Soon after, the familiar whirring of the tuk- tuks making their way into the backstreets delivering or picking up passengers with the more than occasional honk and the pigeons starting to coo in the tree outside my room.
The swish- wish of the sweeper and the clearing of many throats follow- and I note with some amazement how they can clear them at all. In a week of being here I can feel my lungs trying to expel the dust and dirt and failing. Towels show marks of the dusty day and skin is dry as parchment.
The breads are being made and the smell of garlic and ghee and sizzling spices add to the mix of heady smells and people are bundled up and waiting for the sun to start working its magic.
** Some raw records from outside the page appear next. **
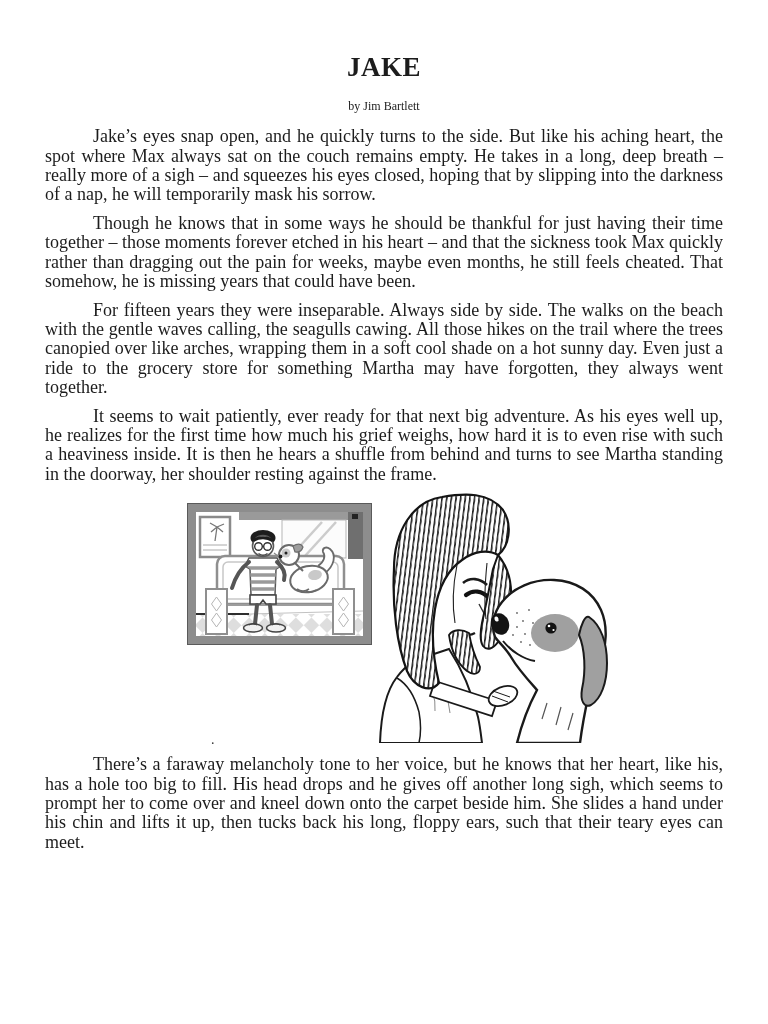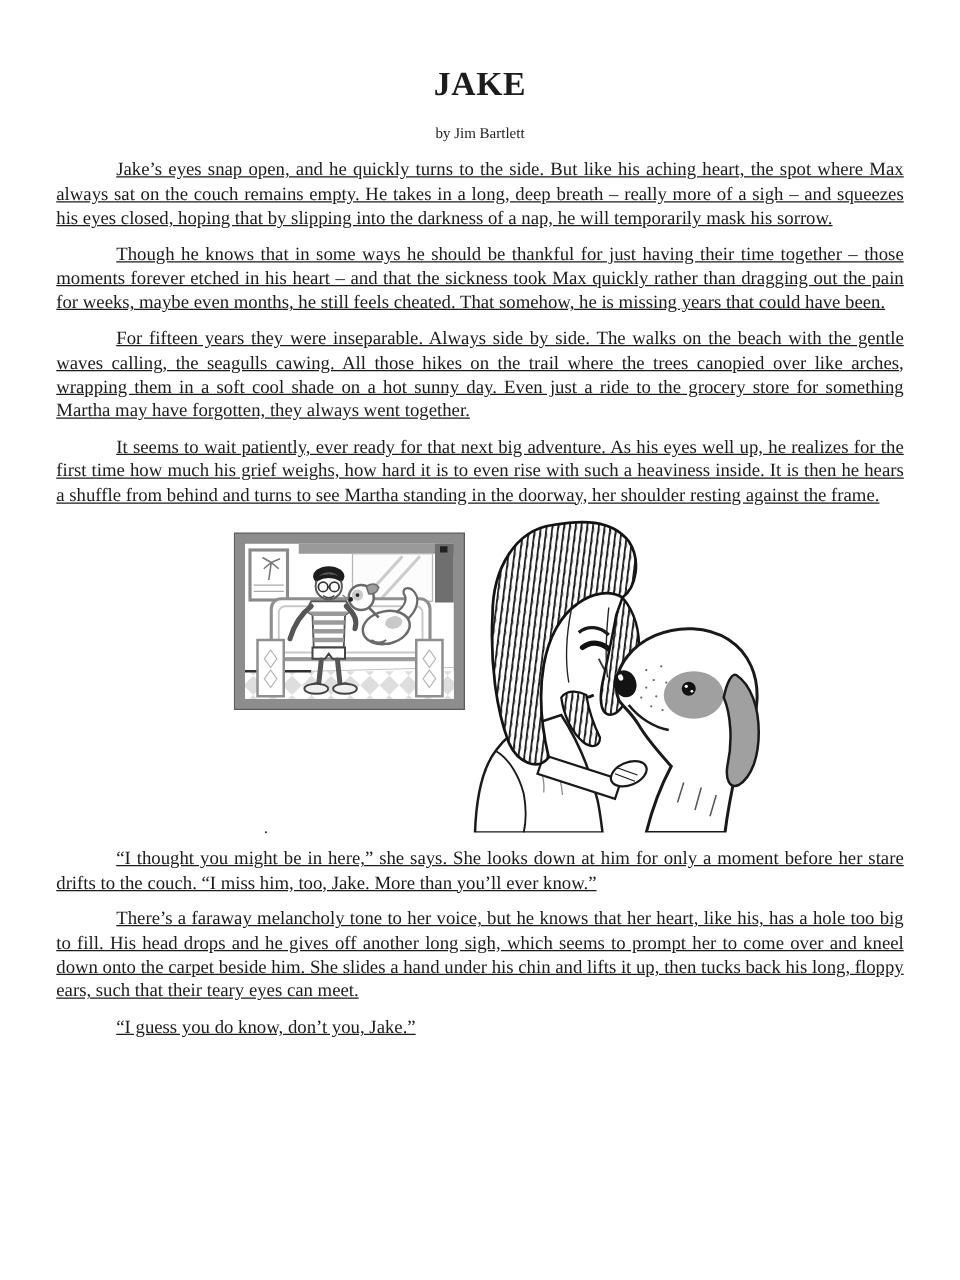--- a/index.html
+++ b/index.html
@@ -10,8 +10,8 @@
          margin:16px;letter-spacing:.5px;}
   .byline{text-align:center;font-size:12px;line-height:1.2;margin:1px 0 0 0;}
   .body-text{margin-top:14px;}
-  .para{font-size:15px;line-height:19.3px;text-align:justify;
-        text-indent:48px;margin:0 0 9.5px 0;text-decoration:underline;}
+  .para{font-size:18px;line-height:19.3px;text-align:justify;
+        text-indent:48px;margin:0 0 9.5px 0;}
   .figure-block{position:relative;width:424px;height:252px;
                 margin:6px 0 10px 142px;}
   .figure-block svg{display:block;}

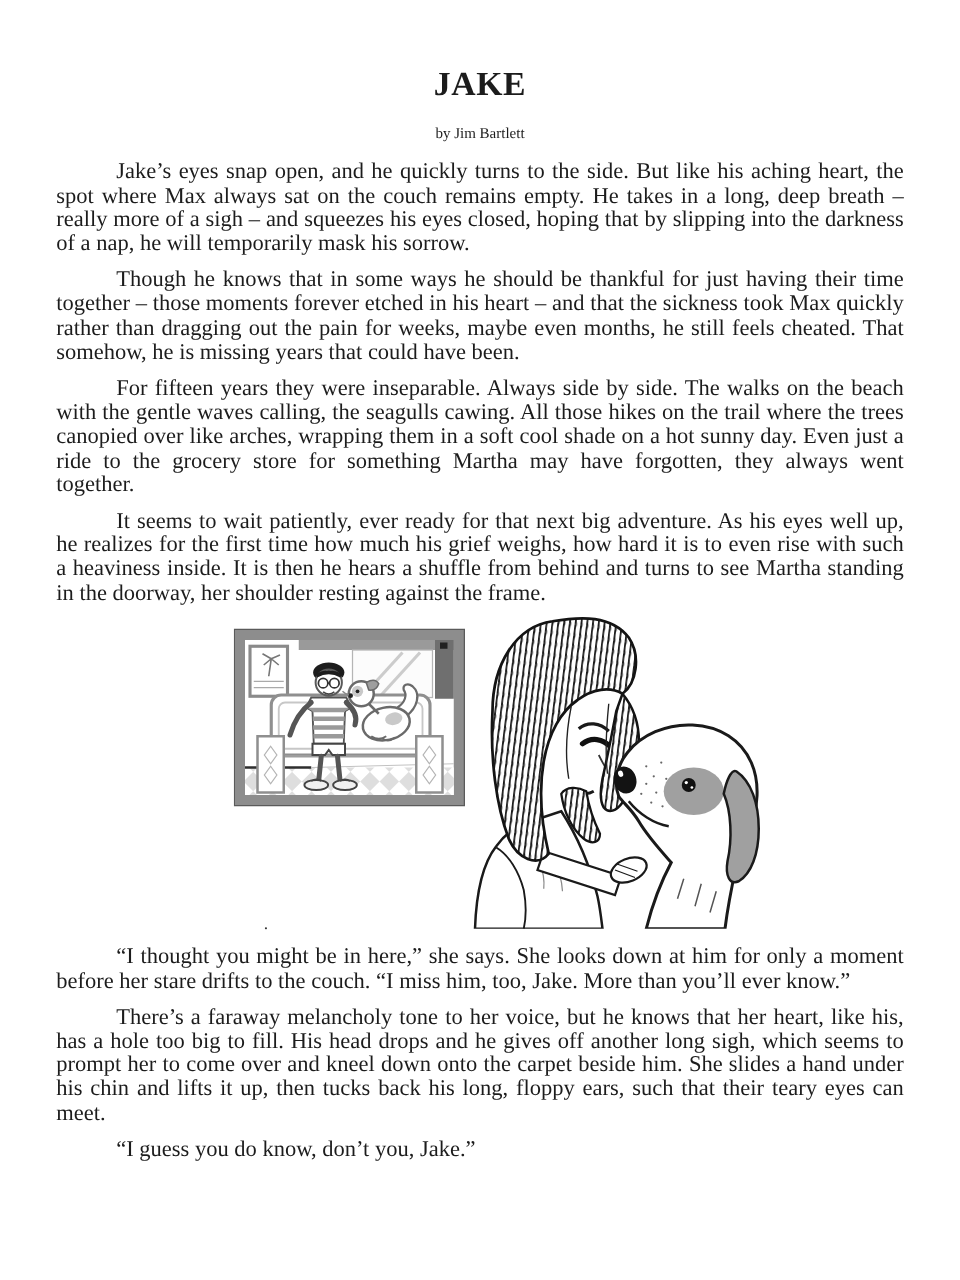--- a/index.html
+++ b/index.html
@@ -172,7 +172,6 @@
       <span class="caption-dot">.</span>
     </div>
 
-    <p class="para">“I thought you might be in here,” she says. She looks down at him for only a moment before her stare drifts to the couch. “I miss him, too, Jake. More than you’ll ever know.”</p>
     <p class="para">There’s a faraway melancholy tone to her voice, but he knows that her heart, like his, has a hole too big to fill. His head drops and he gives off another long sigh, which seems to prompt her to come over and kneel down onto the carpet beside him. She slides a hand under his chin and lifts it up, then tucks back his long, floppy ears, such that their teary eyes can meet.</p>
     <p class="para">“I guess you do know, don’t you, Jake.”</p>
   </div>

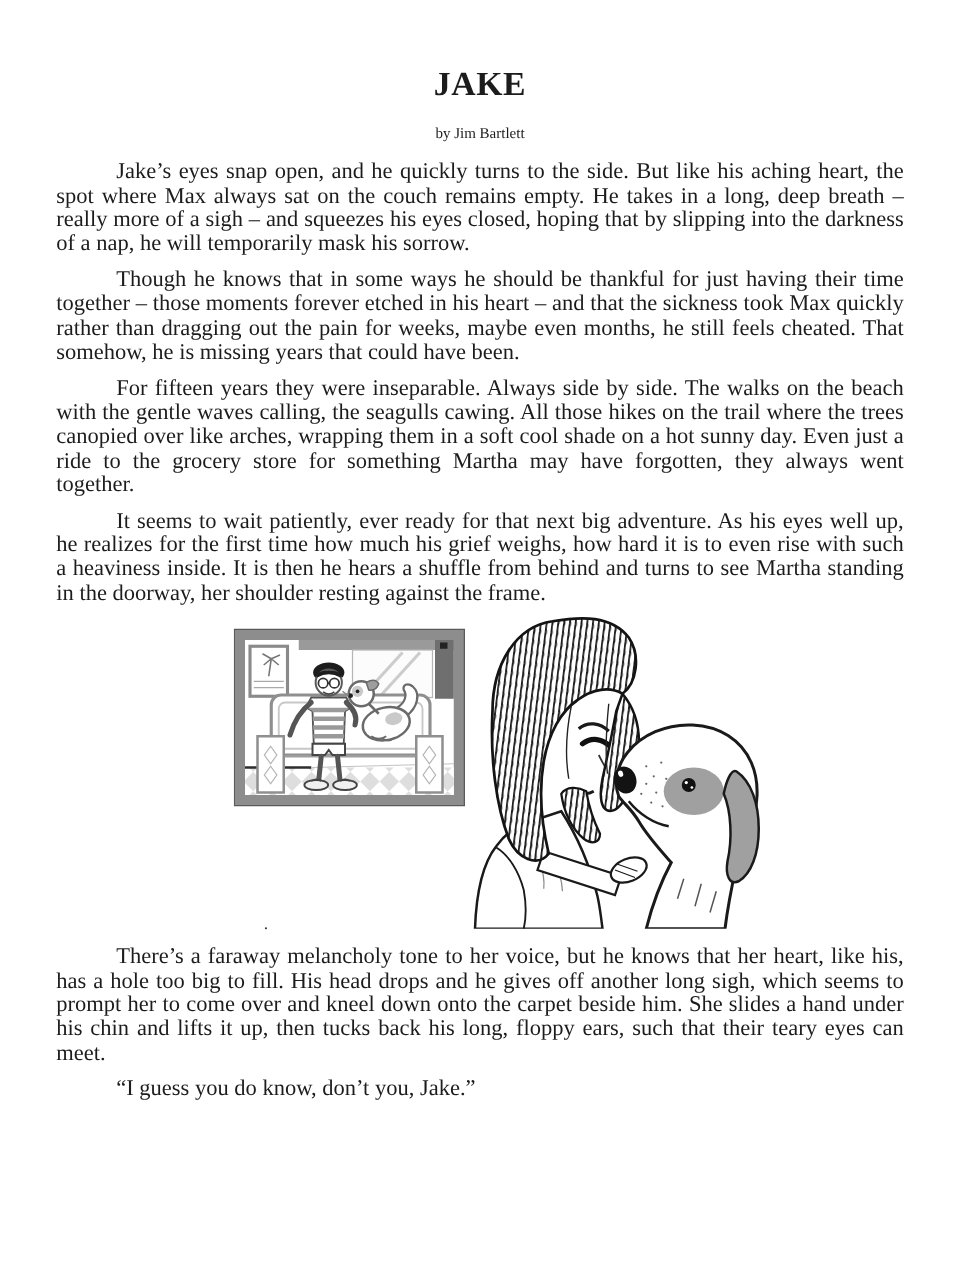--- a/index.html
+++ b/index.html
@@ -173,7 +173,6 @@
     </div>
 
     <p class="para">There’s a faraway melancholy tone to her voice, but he knows that her heart, like his, has a hole too big to fill. His head drops and he gives off another long sigh, which seems to prompt her to come over and kneel down onto the carpet beside him. She slides a hand under his chin and lifts it up, then tucks back his long, floppy ears, such that their teary eyes can meet.</p>
-    <p class="para">“I guess you do know, don’t you, Jake.”</p>
   </div>
 </div>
All night long the music blares whether from the front lawns of the hotel where a Rajasthani band is brought to amuse the tourists or from megaphones placed strategically by your ears as you walk down the street. The trombone player was part of a wedding band that we encountered in the hotel which hosts the wonderful music concerts of the Festival at night. I was swept in to the procession by one of the hosts and gaily danced down the street with them. Late that night their party was coming to an end as ours too was winding down. We saw them sitting on their peacock throne, a little subdued it seemed to us all. Perhaps the excitement was proving a little much even for them and their bed beckoned for that much needed salve before the Iman sang again.